**Problem to work on**
Every line from the one with "Οικογένεια, μαζί όμως" through the end of the entries below should be written out exactly; the pictures should not.

Segment Start: Records for processing

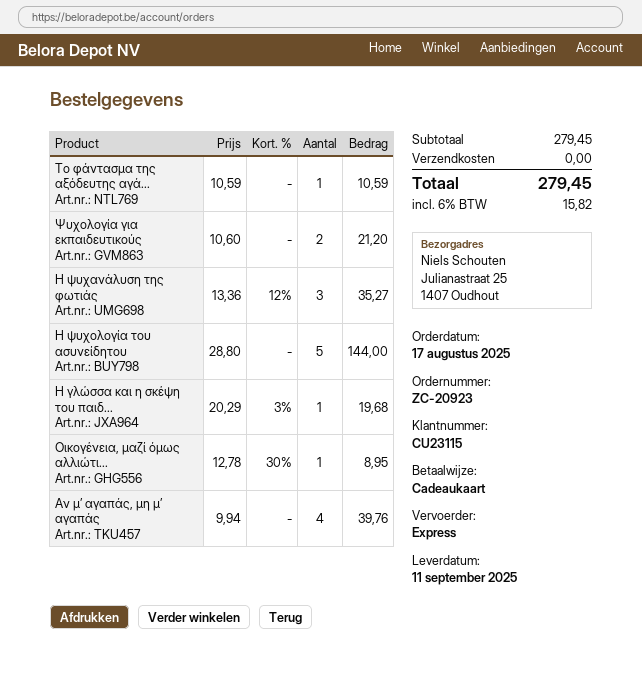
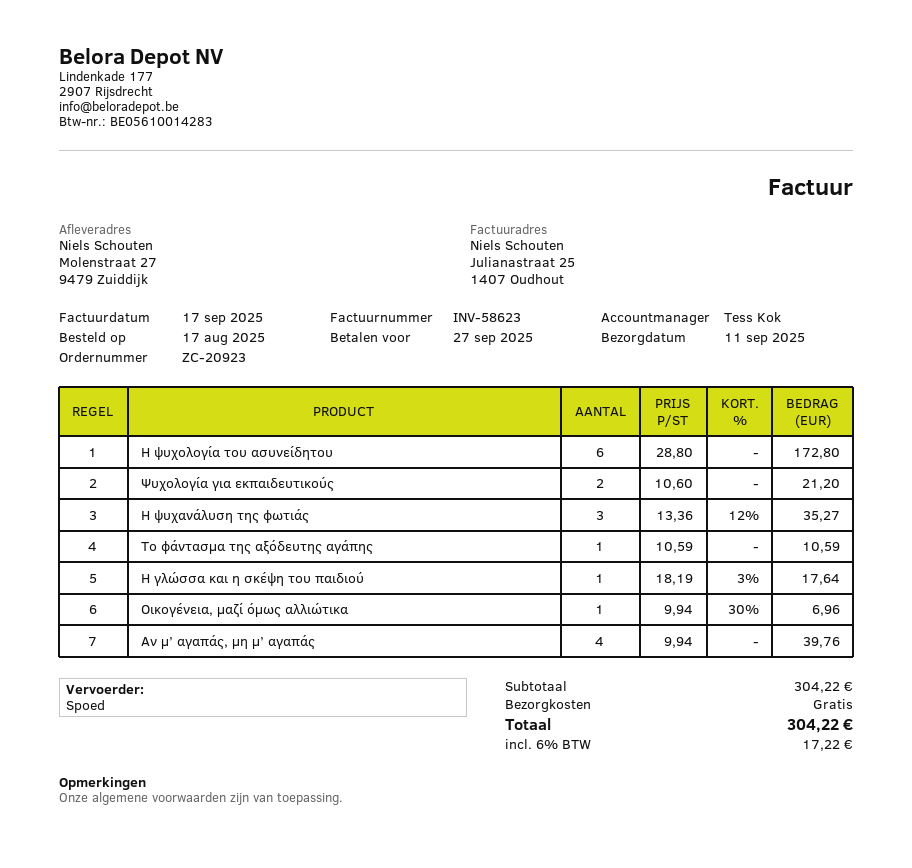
ship to: Julianastraat 25, 1407 Oudhout -> Molenstraat 27, 9479 Zuiddijk
Η ψυχολογία του ασυνείδητου: 5 x 28.80 = 144.00 -> 6 x 28.80 = 172.80
Η γλώσσα και η σκέψη του παιδ...: 1 x 20.29 - 3% = 19.68 -> 1 x 18.19 - 3% = 17.64
Οικογένεια, μαζί όμως αλλιώτι...: 1 x 12.78 - 30% = 8.95 -> 1 x 9.94 - 30% = 6.96
subtotal: 279.45 -> 304.22
tax: 6% = 15.82 -> 6% = 17.22
total: 279.45 -> 304.22

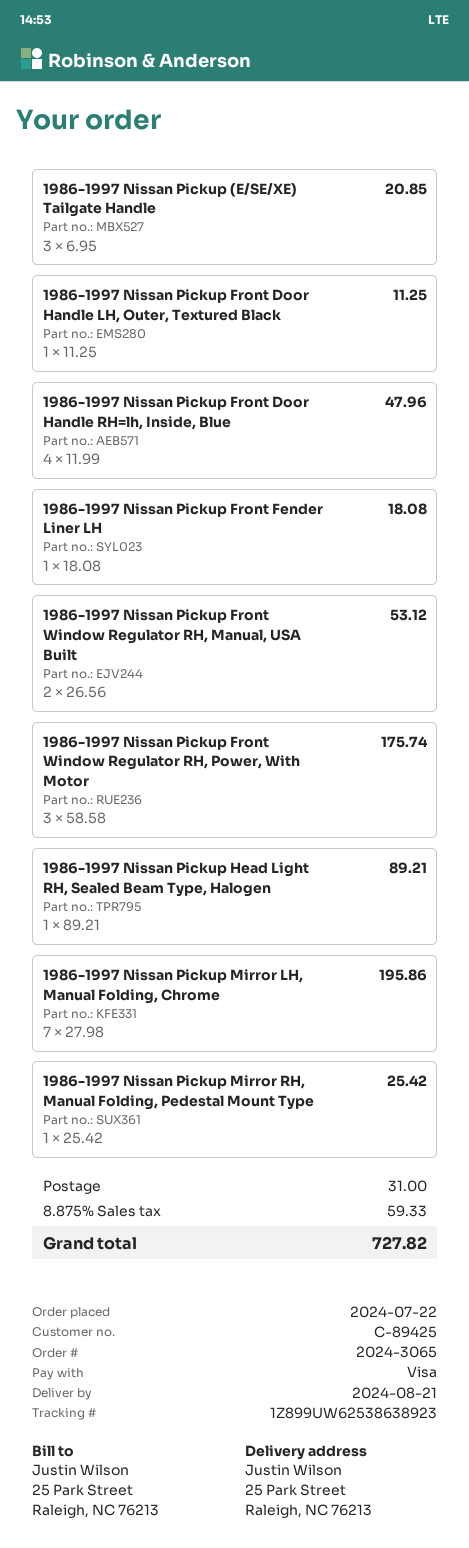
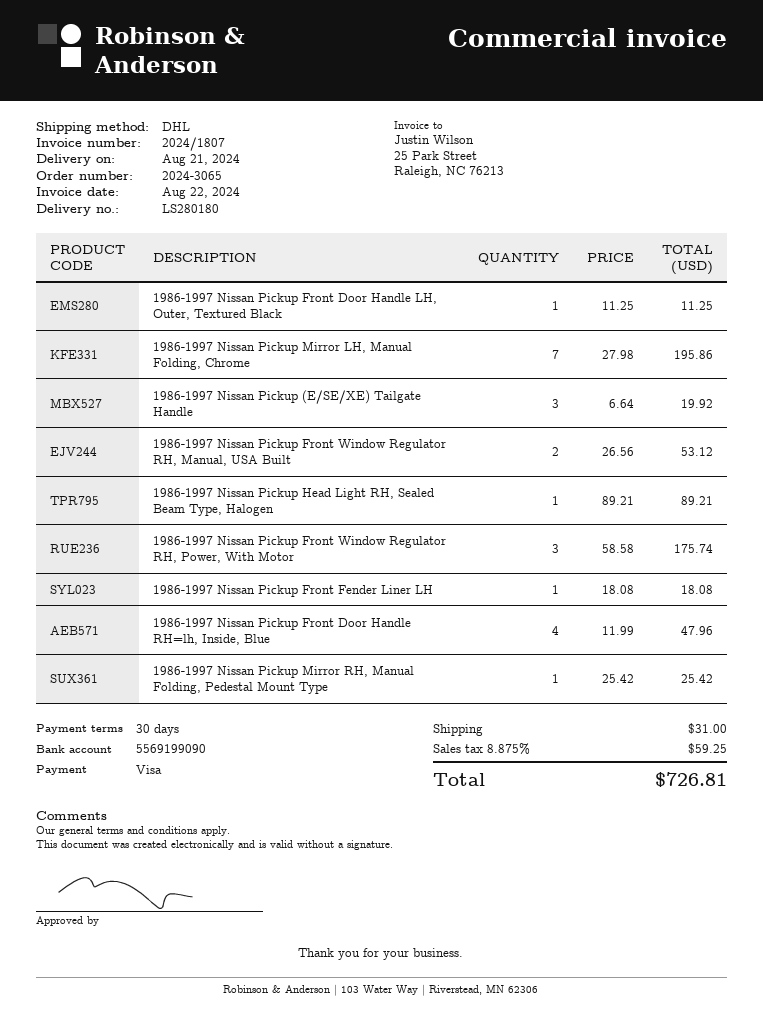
1986-1997 Nissan Pickup (E/SE/XE) Tailgate Handle: 3 x 6.95 = 20.85 -> 3 x 6.64 = 19.92
tax: 8.875% = 59.33 -> 8.875% = 59.25
total: 727.82 -> 726.81

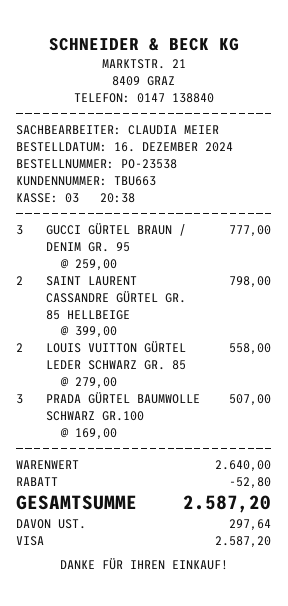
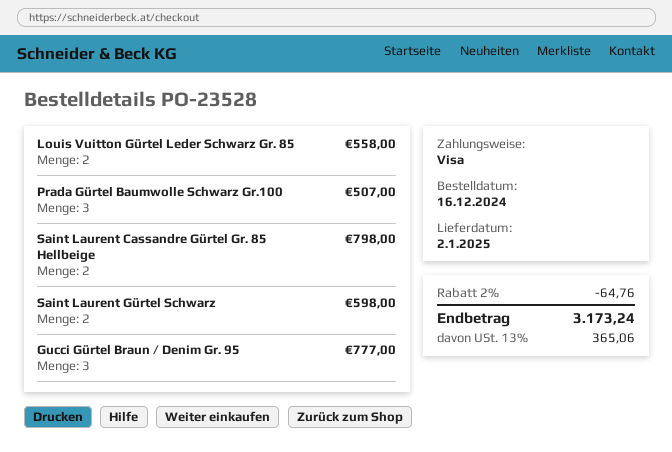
order number: PO-23538 -> PO-23528
Saint Laurent Gürtel Schwarz: none -> 2 for 598.00
discount: 52.80 -> 64.76
tax: 297.64 -> 365.06
total: 2587.20 -> 3173.24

Segment End: Records for processing

**Answer below**
Οικογένεια, μαζί όμως αλλιώτι...: 1 x 12.78 - 30% = 8.95 -> 1 x 9.94 - 30% = 6.96
subtotal: 279.45 -> 304.22
tax: 6% = 15.82 -> 6% = 17.22
total: 279.45 -> 304.22

1986-1997 Nissan Pickup (E/SE/XE) Tailgate Handle: 3 x 6.95 = 20.85 -> 3 x 6.64 = 19.92
tax: 8.875% = 59.33 -> 8.875% = 59.25
total: 727.82 -> 726.81

order number: PO-23538 -> PO-23528
Saint Laurent Gürtel Schwarz: none -> 2 for 598.00
discount: 52.80 -> 64.76
tax: 297.64 -> 365.06
total: 2587.20 -> 3173.24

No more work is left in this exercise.